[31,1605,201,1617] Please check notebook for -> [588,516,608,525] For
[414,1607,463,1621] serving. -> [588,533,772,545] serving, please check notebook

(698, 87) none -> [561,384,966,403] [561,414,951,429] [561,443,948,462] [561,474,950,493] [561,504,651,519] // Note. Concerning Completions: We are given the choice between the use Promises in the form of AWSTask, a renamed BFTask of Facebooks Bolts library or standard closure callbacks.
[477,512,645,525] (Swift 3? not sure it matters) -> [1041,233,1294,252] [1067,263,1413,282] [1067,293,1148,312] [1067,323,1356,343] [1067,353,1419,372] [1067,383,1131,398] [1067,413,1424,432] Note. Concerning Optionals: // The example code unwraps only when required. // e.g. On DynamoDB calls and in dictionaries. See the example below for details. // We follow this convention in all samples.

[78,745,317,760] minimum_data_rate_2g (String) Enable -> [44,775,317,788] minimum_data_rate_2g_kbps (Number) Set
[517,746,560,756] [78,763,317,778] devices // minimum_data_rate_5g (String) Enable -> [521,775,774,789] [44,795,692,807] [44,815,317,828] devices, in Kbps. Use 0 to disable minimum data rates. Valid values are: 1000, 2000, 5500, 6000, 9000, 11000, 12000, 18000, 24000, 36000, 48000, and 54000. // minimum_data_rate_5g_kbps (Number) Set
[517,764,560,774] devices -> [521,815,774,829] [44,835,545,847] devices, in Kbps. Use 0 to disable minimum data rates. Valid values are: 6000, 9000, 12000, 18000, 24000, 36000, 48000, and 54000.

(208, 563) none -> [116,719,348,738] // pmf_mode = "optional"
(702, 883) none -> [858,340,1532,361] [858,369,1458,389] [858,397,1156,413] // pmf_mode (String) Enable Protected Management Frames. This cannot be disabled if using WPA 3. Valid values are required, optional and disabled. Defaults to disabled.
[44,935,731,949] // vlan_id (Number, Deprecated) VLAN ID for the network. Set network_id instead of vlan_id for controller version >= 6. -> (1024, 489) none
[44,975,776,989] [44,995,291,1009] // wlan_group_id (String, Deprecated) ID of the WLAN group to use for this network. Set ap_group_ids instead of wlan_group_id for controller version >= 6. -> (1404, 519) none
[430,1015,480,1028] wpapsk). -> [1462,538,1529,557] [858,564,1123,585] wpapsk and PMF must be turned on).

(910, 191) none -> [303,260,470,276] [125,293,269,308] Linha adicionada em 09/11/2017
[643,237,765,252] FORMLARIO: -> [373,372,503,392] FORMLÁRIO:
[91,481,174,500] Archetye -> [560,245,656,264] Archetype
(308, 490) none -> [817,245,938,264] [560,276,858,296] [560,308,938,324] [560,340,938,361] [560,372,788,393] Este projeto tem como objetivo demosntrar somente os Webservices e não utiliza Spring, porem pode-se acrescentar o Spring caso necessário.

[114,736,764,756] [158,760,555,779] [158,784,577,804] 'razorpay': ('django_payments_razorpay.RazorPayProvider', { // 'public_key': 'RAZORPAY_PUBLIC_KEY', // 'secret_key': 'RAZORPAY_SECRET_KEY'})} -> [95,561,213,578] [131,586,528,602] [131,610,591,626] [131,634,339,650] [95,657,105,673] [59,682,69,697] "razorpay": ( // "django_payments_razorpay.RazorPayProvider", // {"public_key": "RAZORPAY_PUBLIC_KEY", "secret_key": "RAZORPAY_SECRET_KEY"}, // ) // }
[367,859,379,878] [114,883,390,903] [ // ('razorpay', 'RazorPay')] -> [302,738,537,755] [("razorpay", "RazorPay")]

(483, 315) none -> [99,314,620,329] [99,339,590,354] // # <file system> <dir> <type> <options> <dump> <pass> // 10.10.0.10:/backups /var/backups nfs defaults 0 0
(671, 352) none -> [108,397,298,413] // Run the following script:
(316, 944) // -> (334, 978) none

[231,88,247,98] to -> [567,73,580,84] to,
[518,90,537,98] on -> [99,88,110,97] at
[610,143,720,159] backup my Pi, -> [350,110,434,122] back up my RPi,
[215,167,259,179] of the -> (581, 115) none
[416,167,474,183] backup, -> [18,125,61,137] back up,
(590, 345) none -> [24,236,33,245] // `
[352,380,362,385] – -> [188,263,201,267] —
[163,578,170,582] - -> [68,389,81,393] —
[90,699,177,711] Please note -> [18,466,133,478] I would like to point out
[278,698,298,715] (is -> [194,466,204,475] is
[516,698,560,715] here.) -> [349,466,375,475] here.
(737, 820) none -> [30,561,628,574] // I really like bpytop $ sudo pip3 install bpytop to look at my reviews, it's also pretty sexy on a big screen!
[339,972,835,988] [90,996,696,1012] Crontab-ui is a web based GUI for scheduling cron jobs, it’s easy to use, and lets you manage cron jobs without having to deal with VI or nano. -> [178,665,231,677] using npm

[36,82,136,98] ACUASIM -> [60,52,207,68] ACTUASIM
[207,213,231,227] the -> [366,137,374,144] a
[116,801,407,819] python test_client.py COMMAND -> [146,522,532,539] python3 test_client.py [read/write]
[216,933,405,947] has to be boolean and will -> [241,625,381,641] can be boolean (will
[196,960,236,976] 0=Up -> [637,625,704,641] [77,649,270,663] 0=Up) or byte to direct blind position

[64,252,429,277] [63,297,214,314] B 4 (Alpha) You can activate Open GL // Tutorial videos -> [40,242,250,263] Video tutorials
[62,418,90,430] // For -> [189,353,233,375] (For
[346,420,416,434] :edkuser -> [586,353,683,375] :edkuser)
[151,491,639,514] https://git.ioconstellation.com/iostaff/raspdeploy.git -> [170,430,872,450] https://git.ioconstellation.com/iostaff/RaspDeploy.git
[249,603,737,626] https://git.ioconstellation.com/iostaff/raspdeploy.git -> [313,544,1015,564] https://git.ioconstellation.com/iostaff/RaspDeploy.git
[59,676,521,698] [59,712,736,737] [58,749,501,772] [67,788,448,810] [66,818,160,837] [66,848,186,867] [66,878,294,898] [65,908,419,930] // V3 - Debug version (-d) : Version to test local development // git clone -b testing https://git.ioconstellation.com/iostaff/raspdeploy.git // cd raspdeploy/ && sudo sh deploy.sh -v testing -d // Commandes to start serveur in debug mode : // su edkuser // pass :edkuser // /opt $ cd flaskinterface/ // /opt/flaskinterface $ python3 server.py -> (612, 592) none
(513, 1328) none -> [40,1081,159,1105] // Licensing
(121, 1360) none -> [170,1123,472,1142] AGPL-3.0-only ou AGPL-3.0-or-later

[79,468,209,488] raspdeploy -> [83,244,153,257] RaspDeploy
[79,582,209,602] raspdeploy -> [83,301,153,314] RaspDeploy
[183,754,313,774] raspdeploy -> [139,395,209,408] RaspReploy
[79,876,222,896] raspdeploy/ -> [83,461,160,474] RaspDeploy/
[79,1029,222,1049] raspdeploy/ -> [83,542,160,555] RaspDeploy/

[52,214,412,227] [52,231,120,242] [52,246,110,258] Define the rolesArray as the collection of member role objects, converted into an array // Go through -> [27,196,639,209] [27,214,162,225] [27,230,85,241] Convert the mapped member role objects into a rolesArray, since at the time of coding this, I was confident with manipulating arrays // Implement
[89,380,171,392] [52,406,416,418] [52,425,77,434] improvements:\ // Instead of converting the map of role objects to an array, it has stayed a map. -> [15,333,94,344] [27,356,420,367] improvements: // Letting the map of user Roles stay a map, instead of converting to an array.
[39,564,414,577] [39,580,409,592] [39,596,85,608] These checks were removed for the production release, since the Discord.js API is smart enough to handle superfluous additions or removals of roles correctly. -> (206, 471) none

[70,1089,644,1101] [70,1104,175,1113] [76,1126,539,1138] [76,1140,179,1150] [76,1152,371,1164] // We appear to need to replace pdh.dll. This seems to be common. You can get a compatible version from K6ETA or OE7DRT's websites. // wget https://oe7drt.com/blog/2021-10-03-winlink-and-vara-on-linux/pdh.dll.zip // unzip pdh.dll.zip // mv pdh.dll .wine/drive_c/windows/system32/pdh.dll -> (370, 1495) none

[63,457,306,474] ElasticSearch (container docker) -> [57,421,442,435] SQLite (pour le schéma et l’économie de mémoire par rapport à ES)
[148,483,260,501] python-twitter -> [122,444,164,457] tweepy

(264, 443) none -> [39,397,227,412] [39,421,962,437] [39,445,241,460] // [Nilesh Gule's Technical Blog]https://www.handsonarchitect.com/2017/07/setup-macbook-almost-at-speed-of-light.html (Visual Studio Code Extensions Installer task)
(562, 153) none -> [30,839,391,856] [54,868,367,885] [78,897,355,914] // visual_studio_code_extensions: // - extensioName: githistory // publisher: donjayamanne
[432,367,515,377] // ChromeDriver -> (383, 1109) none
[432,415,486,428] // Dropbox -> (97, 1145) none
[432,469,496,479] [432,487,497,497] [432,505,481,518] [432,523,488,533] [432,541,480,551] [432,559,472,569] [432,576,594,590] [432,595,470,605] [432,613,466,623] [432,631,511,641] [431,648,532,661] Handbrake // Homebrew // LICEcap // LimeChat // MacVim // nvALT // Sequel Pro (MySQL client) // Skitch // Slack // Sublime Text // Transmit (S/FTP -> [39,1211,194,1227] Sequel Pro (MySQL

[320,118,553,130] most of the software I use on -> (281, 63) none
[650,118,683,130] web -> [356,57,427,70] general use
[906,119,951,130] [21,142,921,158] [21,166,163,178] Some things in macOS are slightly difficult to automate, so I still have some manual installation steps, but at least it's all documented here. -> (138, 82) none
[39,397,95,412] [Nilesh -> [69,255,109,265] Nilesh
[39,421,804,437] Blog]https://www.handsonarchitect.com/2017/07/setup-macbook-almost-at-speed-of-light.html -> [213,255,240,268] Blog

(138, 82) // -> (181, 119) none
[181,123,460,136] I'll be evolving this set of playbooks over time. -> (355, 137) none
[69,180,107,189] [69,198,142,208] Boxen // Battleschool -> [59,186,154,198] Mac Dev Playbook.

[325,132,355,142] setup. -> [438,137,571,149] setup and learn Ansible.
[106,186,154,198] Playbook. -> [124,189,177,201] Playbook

Exercise ▸
Write out exactly, and only, each line from the one with "[181,123,460,136] I'll be" down to the last line of the records above.

Exercise response ▸
[181,123,460,136] I'll be evolving this set of playbooks over time. -> (355, 137) none
[69,180,107,189] [69,198,142,208] Boxen // Battleschool -> [59,186,154,198] Mac Dev Playbook.

[325,132,355,142] setup. -> [438,137,571,149] setup and learn Ansible.
[106,186,154,198] Playbook. -> [124,189,177,201] Playbook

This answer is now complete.